Any ideas? Thank you.

Code:

DefaultAzureCredentialOptions options = new DefaultAzureCredentialOptions();
options.VisualStudioCodeTenantId = Environment.GetEnvironmentVariable("Debug_VisualStudioCodeTenantId");


var credential = new DefaultAzureCredential(options);
token = credential.GetToken(
                    new Azure.Core.TokenRequestContext(
                        new[] { "https://graph.microsoft.com/.default" }));

accessToken = token.Token;


var graphServiceClient = new GraphServiceClient(
            new DelegateAuthenticationProvider((requestMessage) =>
            {
                requestMessage
                .Headers
                .Authorization = new AuthenticationHeaderValue("bearer", accessToken);

                return Task.CompletedTask;
            }));

var users = await graphServiceClient.Users.Request().GetAsync(); // throw the forbidden exception

Exception: "Code: Authorization_RequestDenied\r\nMessage: Insufficient privileges to complete the operation.\r\nInner error:\r\n\tAdditionalData:\r\n\tdate: 2021-04-20T08:02:23\r\n\trequest-id: ...\r\n\tclient-request-id: ...\r\nClientRequestId: ...\r\n"

Jonas
  • 25
  • 5
  • Can you inspect the token at e.g. https://jwt.ms?
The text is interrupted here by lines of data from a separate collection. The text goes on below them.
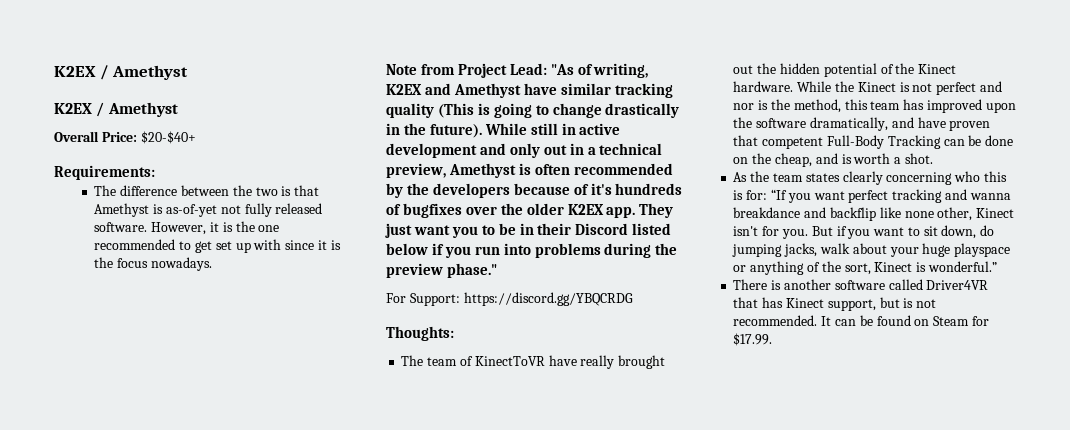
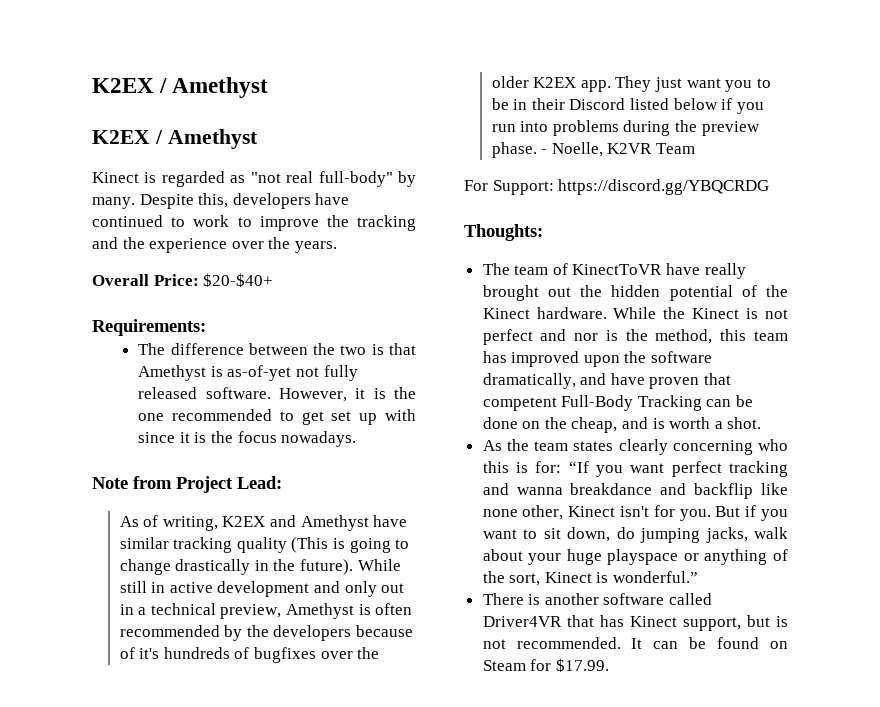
(178, 109) none -> [92,171,416,187] [92,193,350,209] [92,215,416,231] [92,237,337,253] // Kinect is regarded as "not real full-body" by many. Despite this, developers have continued to work to improve the tracking and the experience over the years.
[550,64,574,75] "As -> [119,516,139,527] // As
[446,263,497,278] phase." -> [491,142,695,158] phase. - Noelle, K2VR Team

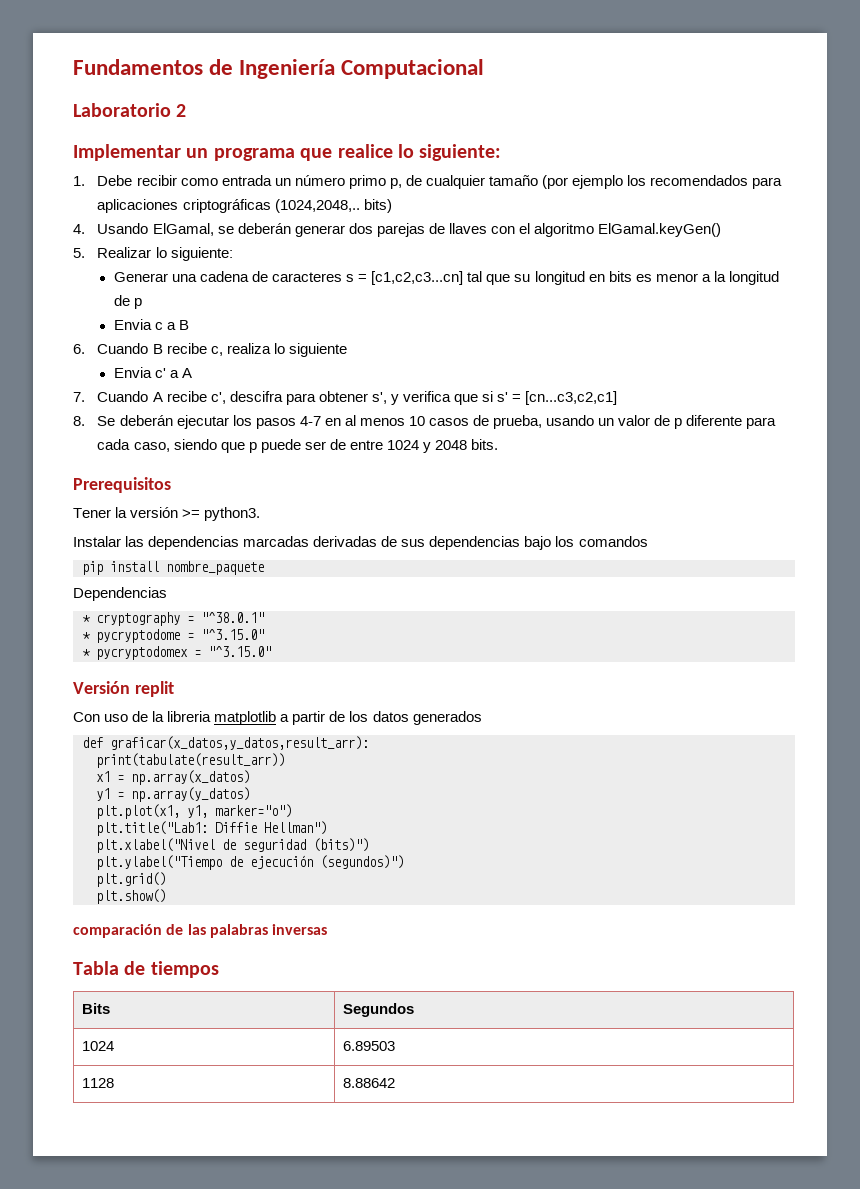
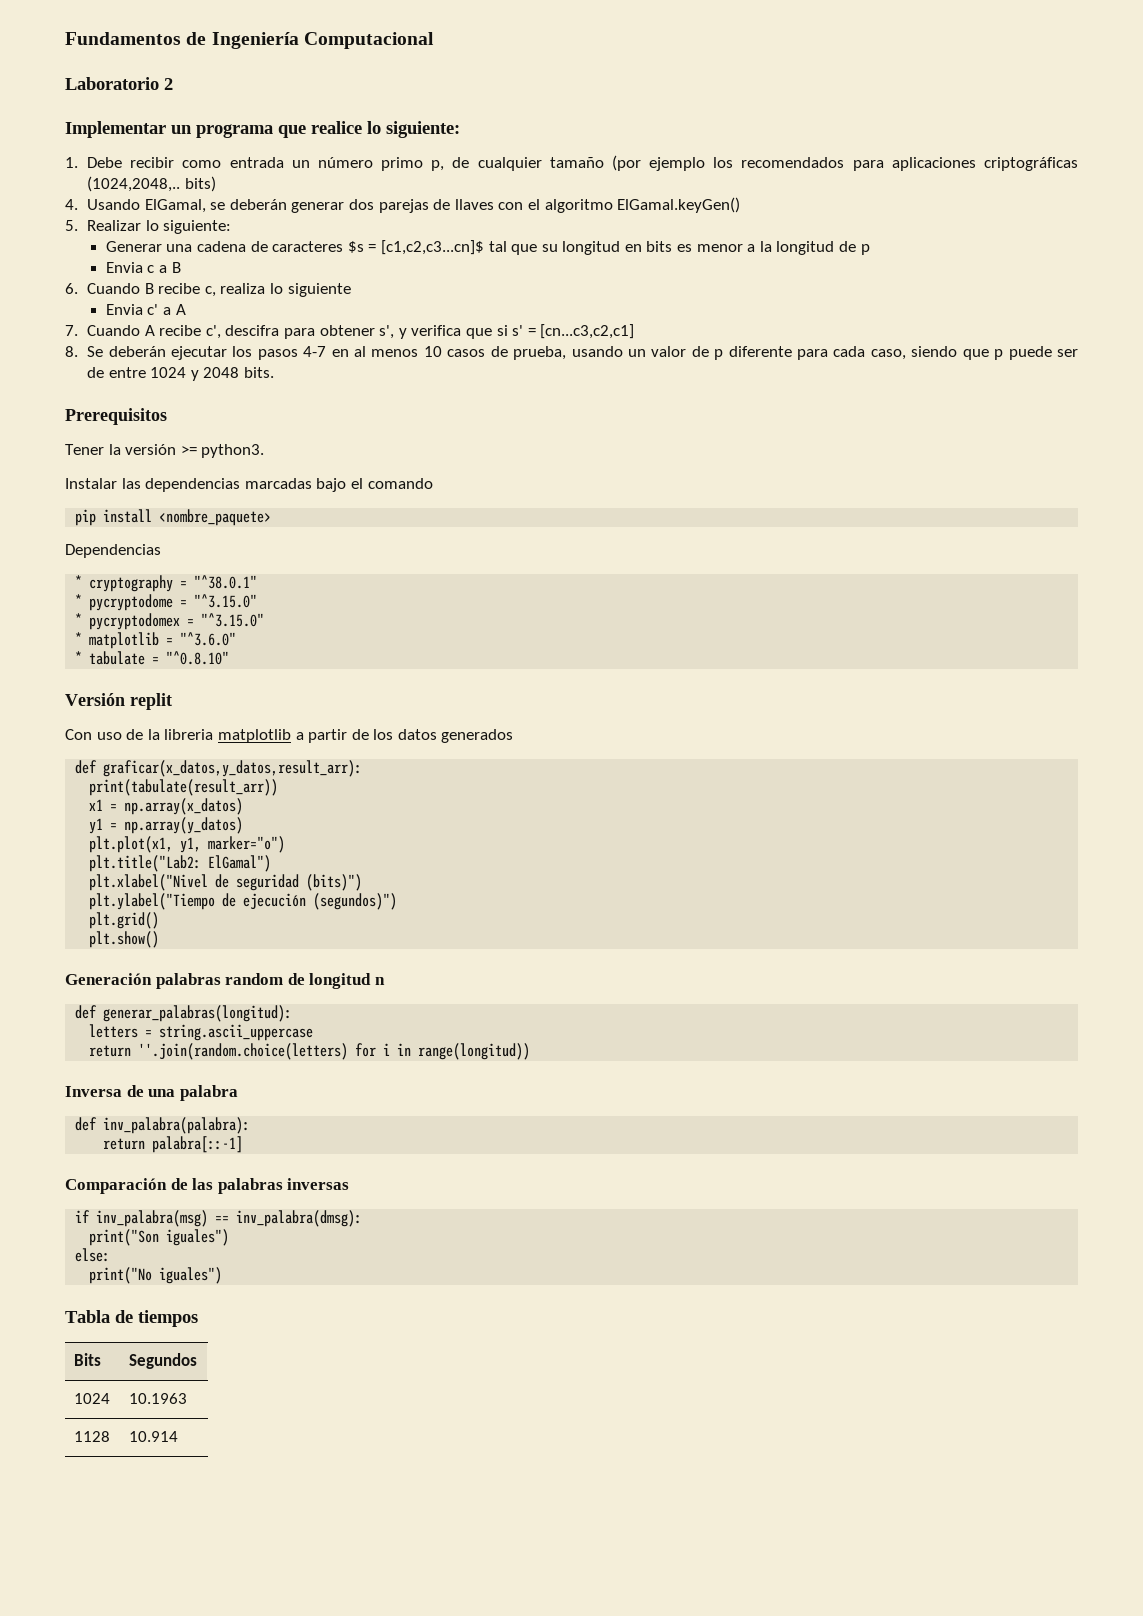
[346,271,464,285] s = [c1,c2,c3...cn] -> [347,240,484,255] $s = [c1,c2,c3...cn]$
[313,536,648,550] derivadas de sus dependencias bajo los comandos -> [316,478,433,492] bajo el comando
[166,561,264,575] nombre_paquete -> [159,509,272,526] <nombre_paquete>
(271, 651) none -> [75,632,237,649] [75,651,230,665] // * matplotlib = "^3.6.0" // * tabulate = "^0.8.10"
[96,821,327,836] plt.title("Lab1: Diffie Hellman") -> [89,855,272,872] plt.title("Lab2: ElGamal")
[73,924,328,938] comparación de las palabras inversas -> [65,973,385,989] [75,1005,293,1022] [89,1024,314,1041] [89,1043,531,1060] [65,1085,238,1101] [75,1117,251,1134] [103,1136,244,1153] [65,1178,350,1194] [75,1210,363,1227] [89,1229,230,1246] [75,1248,111,1262] [89,1267,223,1284] Generación palabras random de longitud n // def generar_palabras(longitud): // letters = string.ascii_uppercase // return ''.join(random.choice(letters) for i in range(longitud)) // Inversa de una palabra // def inv_palabra(palabra): // return palabra[::-1] // Comparación de las palabras inversas // if inv_palabra(msg) == inv_palabra(dmsg): // print("Son iguales") // else: // print("No iguales")
[343,1041,396,1051] 6.89503 -> [129,1393,188,1404] 10.1963
[343,1078,396,1088] 8.88642 -> [129,1431,179,1442] 10.914

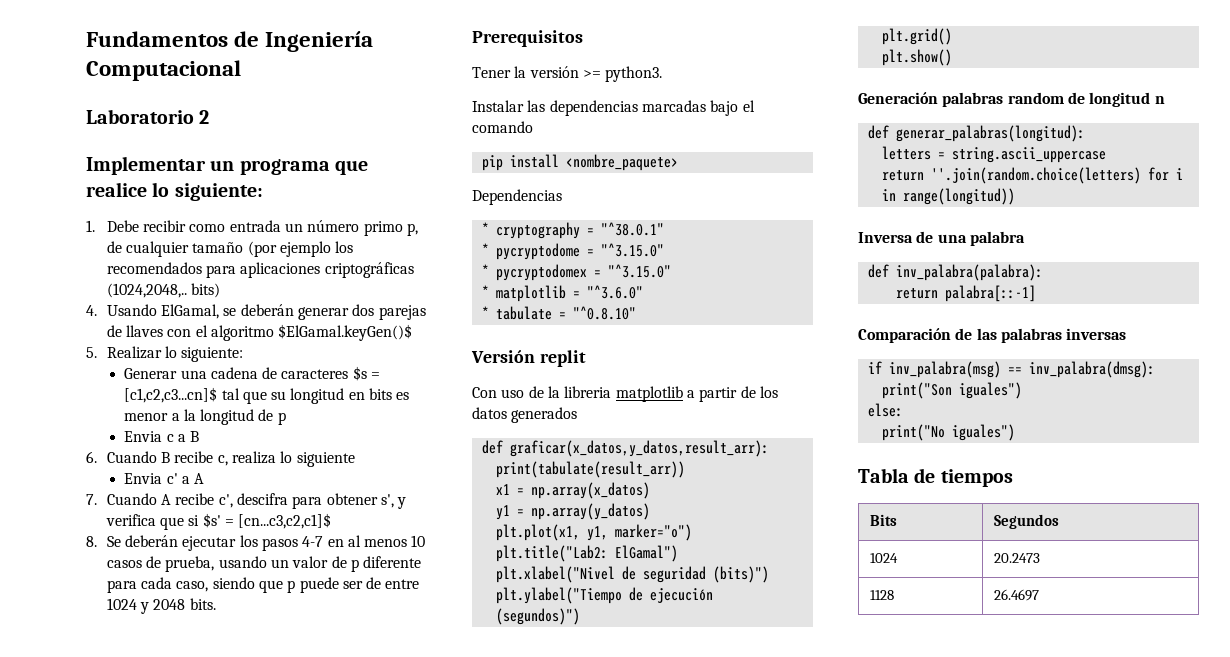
[617,197,741,213] ElGamal.keyGen() -> [278,324,413,341] $ElGamal.keyGen()$
[512,324,635,339] s' = [cn...c3,c2,c1] -> [202,513,332,529] $s' = [cn...c3,c2,c1]$
[129,1393,188,1404] 10.1963 -> [994,553,1041,563] 20.2473
[129,1431,179,1442] 10.914 -> [994,589,1040,601] 26.4697

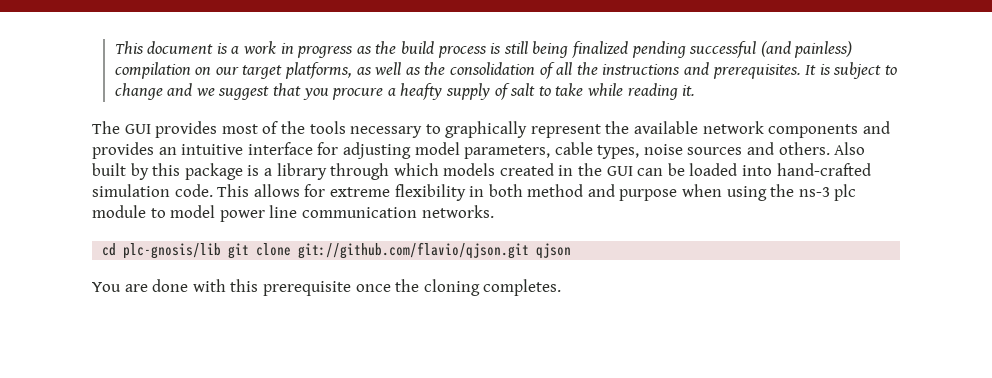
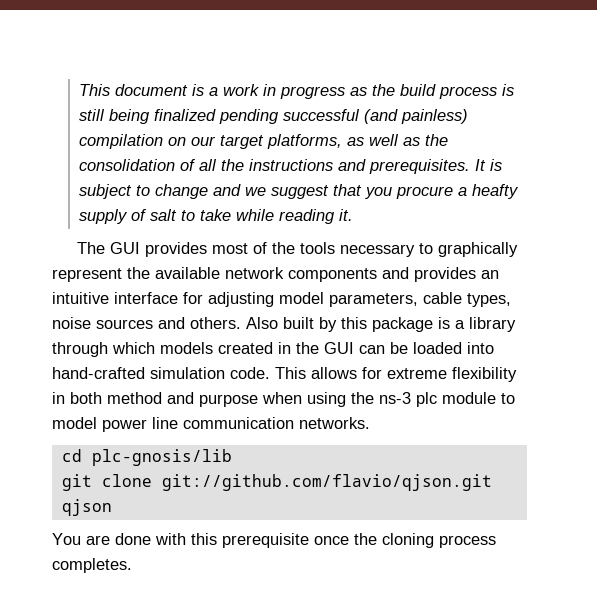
(222, 251) none -> (232, 457) //
(480, 287) none -> [439,535,496,548] process

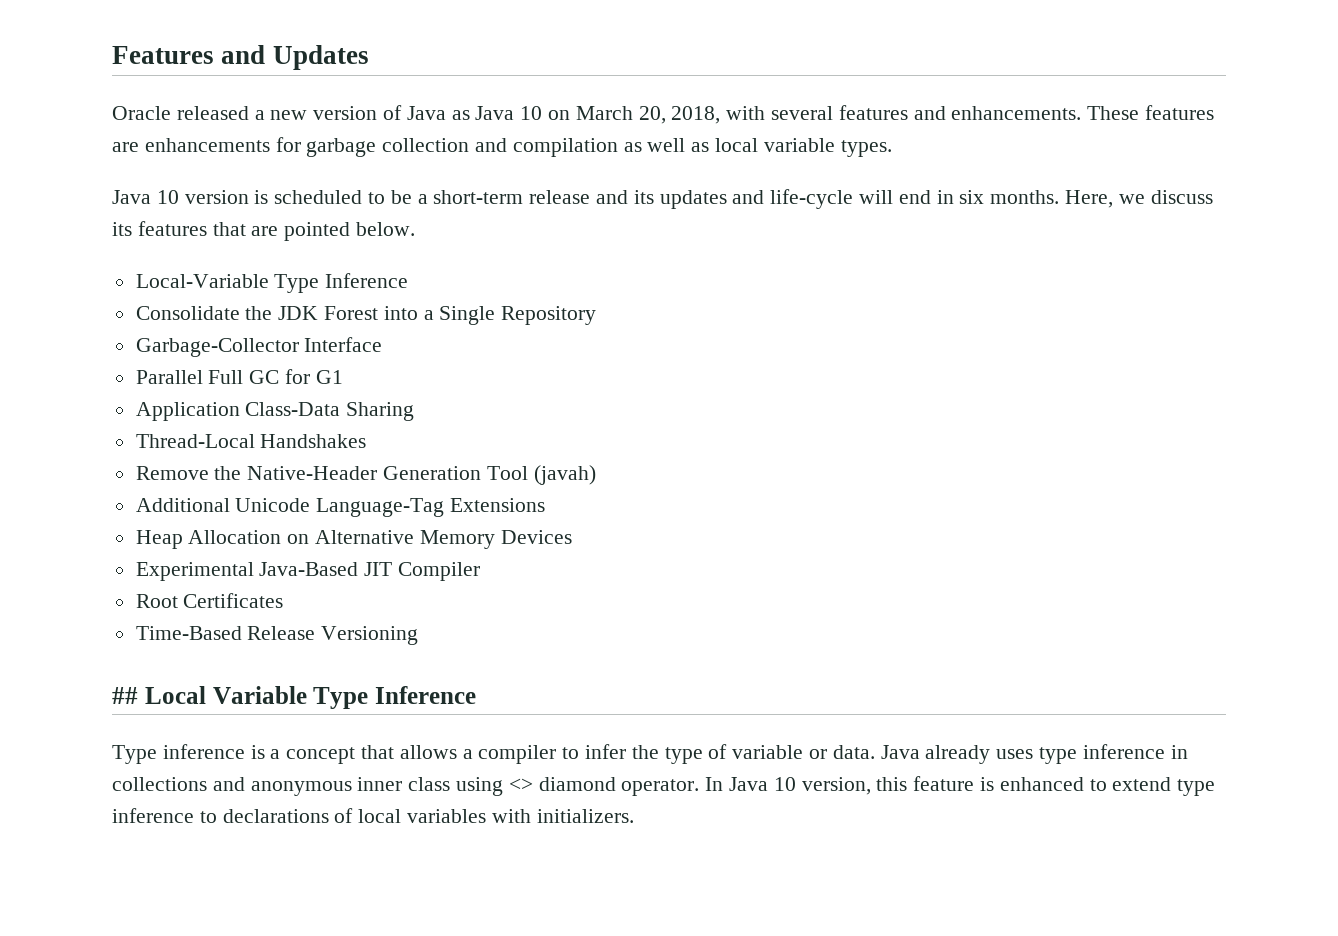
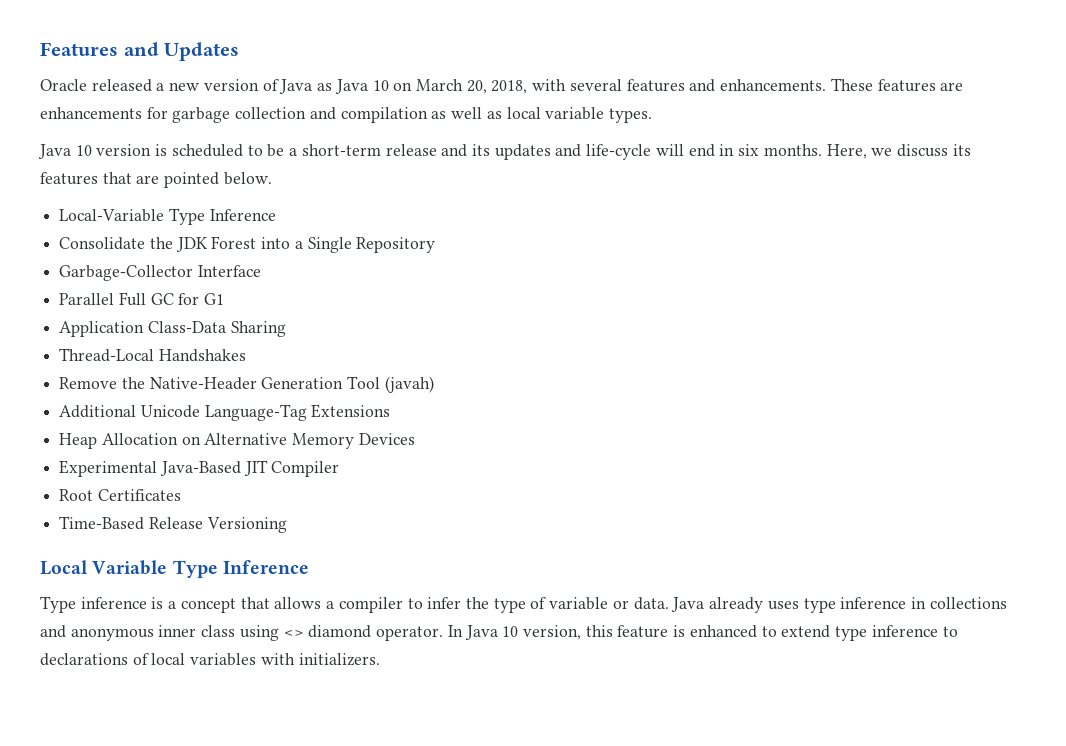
[112,687,138,704] ## -> (287, 525) none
Ensure from there that the token contains all the things it should, like the "scp" claim should contain the needed scopes. – juunas Apr 20 '21 at 08:21
  • I am new in token based authentication, so I am not sure what a token should contains. The scp tag contains "email Mail.ReadWrite Mail.Send openid profile Tasks.ReadWrite". Could the problem be that I need to register VS code in Azure or something like that? – Jonas Apr 20 '21 at 08:37
  • Looks like it could be missing a needed scope. The issue is that the service principal that VS Code is using (its app registration) does not require that. This is the general issue with using these credentials locally :\ You might need to try a different credential type or use client credential authentication (secret / certificate). – juunas Apr 20 '21 at 08:48
  • What a pity. But thank you for your help. – Jonas Apr 20 '21 at 09:02
  • I guess you could also try `https://graph.microsoft.com/User.Read.All` as the scope instead of the .default. That might end in an error though :\ – juunas Apr 20 '21 at 09:08
  • Yes, as @juunas said try adding User.Read.All. You don't have this [required permission](https://learn.microsoft.com/en-us/graph/api/user-list?view=graph-rest-1.0&tabs=http#permissions) in your token and I think that's the issue. – Shiva Keshav Varma Apr 20 '21 at 09:19
  • When I do that I get this exception message: "VisualStudioCodeCredential authentication failed: AADSTS65002: Consent between first party application '...' and first party resource '...' must be configured via preauthorization - applications owned and operated by Microsoft must get approval from the API owner before requesting tokens for that API." – Jonas Apr 20 '21 at 09:25

1 Answers1

0

After inspecting the token returned by VS Code, it seems to be missing a required delegated permission/scope. The docs say one of these is required to list users:

User.ReadBasic.All, User.Read.All, User.ReadWrite.All, Directory.Read.All, Directory.ReadWrite.All, Directory.AccessAsUser.All

Since the service principal that VS Code is using does not require any of these, it won't work. After trying to explicitly get the token with the required scope, it doesn't seem to work either.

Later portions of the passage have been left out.